Try it | Set out exactly every line of the entries below, starting at the line that holds "[160,219,175,232] 12, ->" and stopping after the line that holds "[227,292,246,302] 527 ->".

Recorded information |
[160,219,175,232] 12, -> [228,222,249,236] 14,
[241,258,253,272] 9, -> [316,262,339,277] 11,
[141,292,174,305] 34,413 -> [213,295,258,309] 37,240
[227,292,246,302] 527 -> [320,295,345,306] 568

...

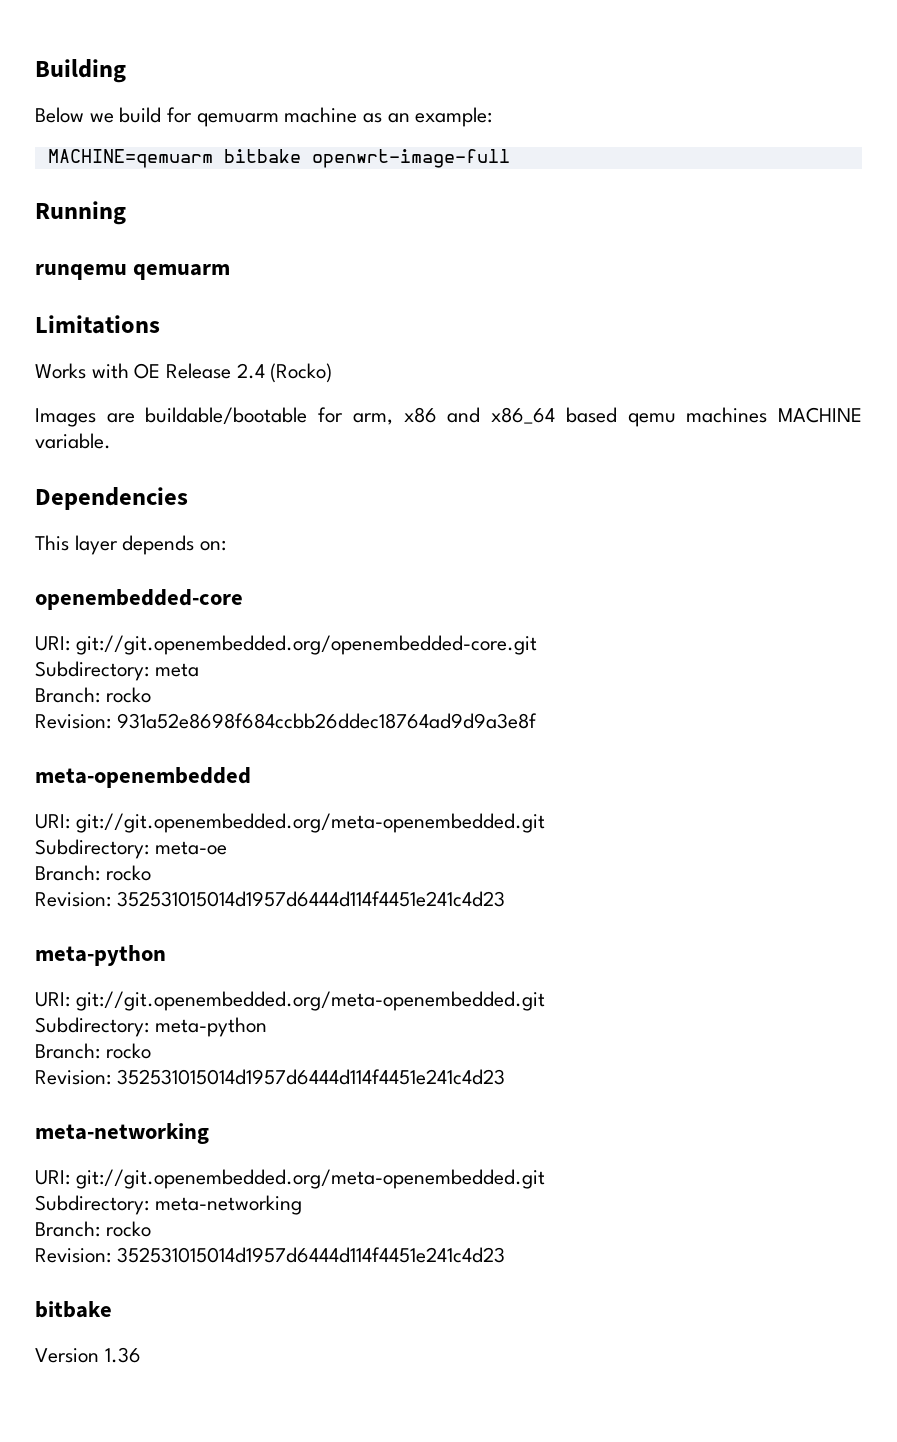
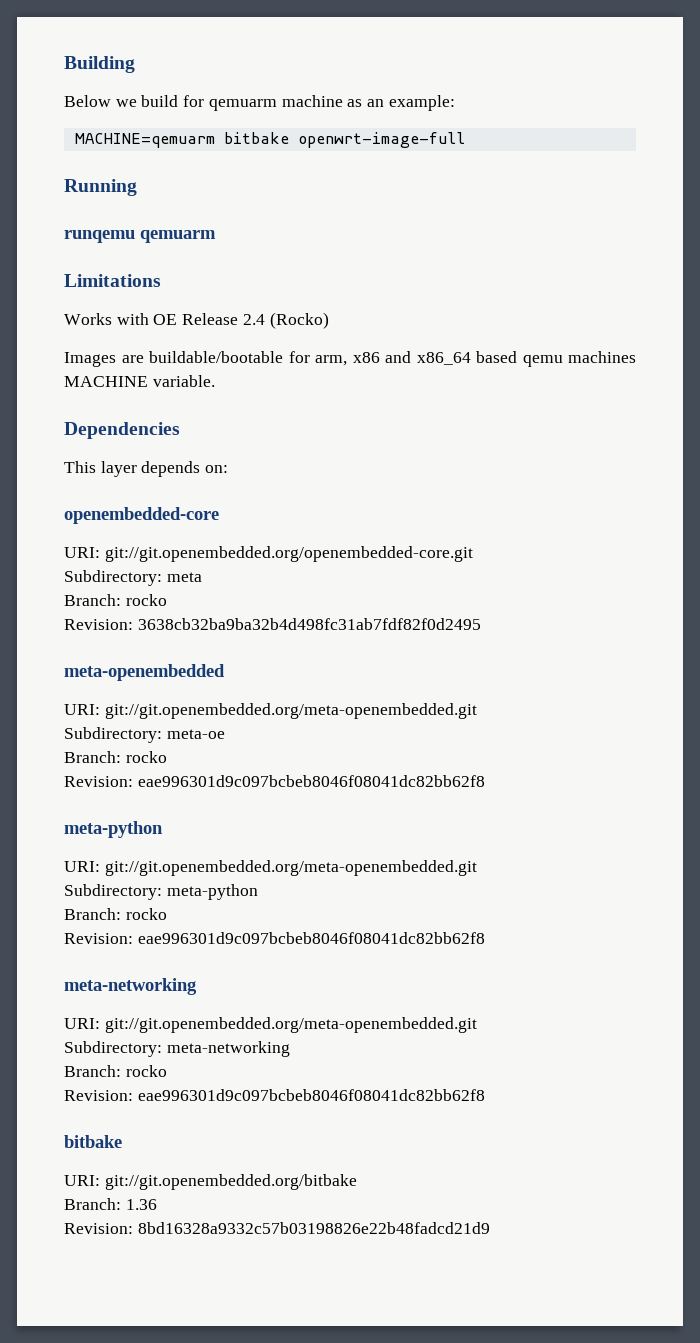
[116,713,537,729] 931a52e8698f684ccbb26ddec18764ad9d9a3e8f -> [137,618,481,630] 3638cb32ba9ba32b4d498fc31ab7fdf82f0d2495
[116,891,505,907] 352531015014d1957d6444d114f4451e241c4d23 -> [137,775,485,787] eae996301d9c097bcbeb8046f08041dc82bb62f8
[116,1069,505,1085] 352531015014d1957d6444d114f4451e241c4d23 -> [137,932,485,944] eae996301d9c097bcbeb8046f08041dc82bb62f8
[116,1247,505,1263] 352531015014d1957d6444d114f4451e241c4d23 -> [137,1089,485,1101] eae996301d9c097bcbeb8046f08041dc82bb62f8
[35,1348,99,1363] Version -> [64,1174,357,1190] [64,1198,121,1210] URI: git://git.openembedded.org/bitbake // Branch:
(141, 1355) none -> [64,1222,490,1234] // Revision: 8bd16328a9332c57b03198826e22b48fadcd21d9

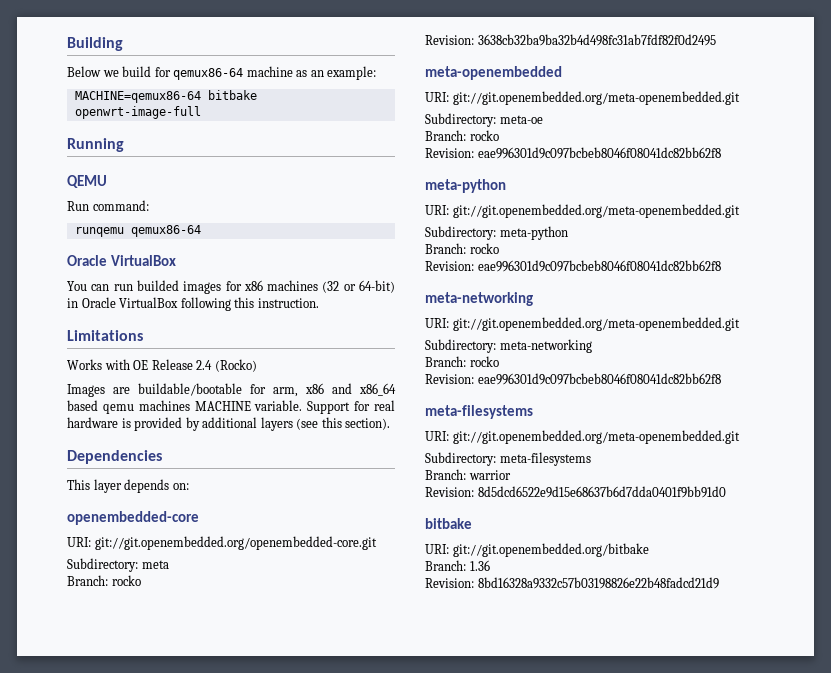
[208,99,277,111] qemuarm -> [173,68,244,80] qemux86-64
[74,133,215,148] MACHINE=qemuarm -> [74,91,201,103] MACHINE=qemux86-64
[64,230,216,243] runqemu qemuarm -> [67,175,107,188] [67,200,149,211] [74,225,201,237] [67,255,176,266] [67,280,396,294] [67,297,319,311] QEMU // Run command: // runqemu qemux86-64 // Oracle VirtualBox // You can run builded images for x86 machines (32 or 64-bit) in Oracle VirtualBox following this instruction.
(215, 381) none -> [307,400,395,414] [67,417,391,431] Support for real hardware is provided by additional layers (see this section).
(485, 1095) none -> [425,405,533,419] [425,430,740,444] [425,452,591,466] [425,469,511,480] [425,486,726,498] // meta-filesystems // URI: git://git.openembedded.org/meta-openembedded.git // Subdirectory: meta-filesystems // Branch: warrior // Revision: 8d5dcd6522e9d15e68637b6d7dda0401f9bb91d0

Written answer |
[160,219,175,232] 12, -> [228,222,249,236] 14,
[241,258,253,272] 9, -> [316,262,339,277] 11,
[141,292,174,305] 34,413 -> [213,295,258,309] 37,240
[227,292,246,302] 527 -> [320,295,345,306] 568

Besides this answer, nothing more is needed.